***** Exercise material

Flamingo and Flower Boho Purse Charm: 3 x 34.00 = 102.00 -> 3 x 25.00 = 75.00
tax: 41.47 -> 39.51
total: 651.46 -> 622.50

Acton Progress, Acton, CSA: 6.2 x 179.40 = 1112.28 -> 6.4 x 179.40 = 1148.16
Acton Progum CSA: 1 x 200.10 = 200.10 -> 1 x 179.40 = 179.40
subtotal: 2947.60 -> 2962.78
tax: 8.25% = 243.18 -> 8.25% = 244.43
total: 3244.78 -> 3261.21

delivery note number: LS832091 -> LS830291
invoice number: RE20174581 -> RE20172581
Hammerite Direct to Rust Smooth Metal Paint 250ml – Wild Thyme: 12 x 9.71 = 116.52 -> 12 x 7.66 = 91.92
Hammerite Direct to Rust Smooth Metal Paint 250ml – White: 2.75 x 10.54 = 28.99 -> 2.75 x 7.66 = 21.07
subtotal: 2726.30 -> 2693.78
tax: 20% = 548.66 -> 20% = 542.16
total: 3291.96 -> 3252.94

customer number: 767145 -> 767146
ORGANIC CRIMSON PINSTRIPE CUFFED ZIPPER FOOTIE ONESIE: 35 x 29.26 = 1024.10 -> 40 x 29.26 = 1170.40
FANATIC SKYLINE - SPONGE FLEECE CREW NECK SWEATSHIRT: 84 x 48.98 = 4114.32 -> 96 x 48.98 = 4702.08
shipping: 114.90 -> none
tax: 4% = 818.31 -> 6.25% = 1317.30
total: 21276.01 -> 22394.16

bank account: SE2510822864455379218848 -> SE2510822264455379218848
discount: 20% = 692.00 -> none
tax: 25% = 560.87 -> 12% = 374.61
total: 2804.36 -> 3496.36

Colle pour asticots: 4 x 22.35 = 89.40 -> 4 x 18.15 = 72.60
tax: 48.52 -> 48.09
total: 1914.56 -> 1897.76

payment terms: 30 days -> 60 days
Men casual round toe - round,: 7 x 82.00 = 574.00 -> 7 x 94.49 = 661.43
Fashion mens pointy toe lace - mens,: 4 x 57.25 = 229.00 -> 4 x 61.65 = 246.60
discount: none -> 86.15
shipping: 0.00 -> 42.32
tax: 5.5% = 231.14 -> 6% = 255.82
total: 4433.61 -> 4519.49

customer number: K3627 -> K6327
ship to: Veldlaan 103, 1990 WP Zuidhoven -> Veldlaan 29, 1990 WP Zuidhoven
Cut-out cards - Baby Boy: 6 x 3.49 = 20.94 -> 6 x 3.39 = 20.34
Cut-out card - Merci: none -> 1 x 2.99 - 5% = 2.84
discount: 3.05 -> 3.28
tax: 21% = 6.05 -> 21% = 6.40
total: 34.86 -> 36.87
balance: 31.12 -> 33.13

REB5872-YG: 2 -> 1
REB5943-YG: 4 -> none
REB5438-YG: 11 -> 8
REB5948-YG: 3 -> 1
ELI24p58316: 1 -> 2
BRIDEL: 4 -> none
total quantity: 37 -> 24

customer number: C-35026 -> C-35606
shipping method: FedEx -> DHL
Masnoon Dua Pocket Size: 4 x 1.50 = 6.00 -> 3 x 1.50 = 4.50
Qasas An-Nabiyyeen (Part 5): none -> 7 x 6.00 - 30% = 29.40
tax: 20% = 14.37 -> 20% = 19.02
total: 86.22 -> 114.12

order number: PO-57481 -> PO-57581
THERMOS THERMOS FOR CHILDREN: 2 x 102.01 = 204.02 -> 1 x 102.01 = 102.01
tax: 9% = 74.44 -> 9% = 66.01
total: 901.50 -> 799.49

**********

> Exercise description
Starting from the data above, filter for lines with "number" and copy each one.

> Exercise solution
delivery note number: LS832091 -> LS830291
invoice number: RE20174581 -> RE20172581
customer number: 767145 -> 767146
customer number: K3627 -> K6327
customer number: C-35026 -> C-35606
order number: PO-57481 -> PO-57581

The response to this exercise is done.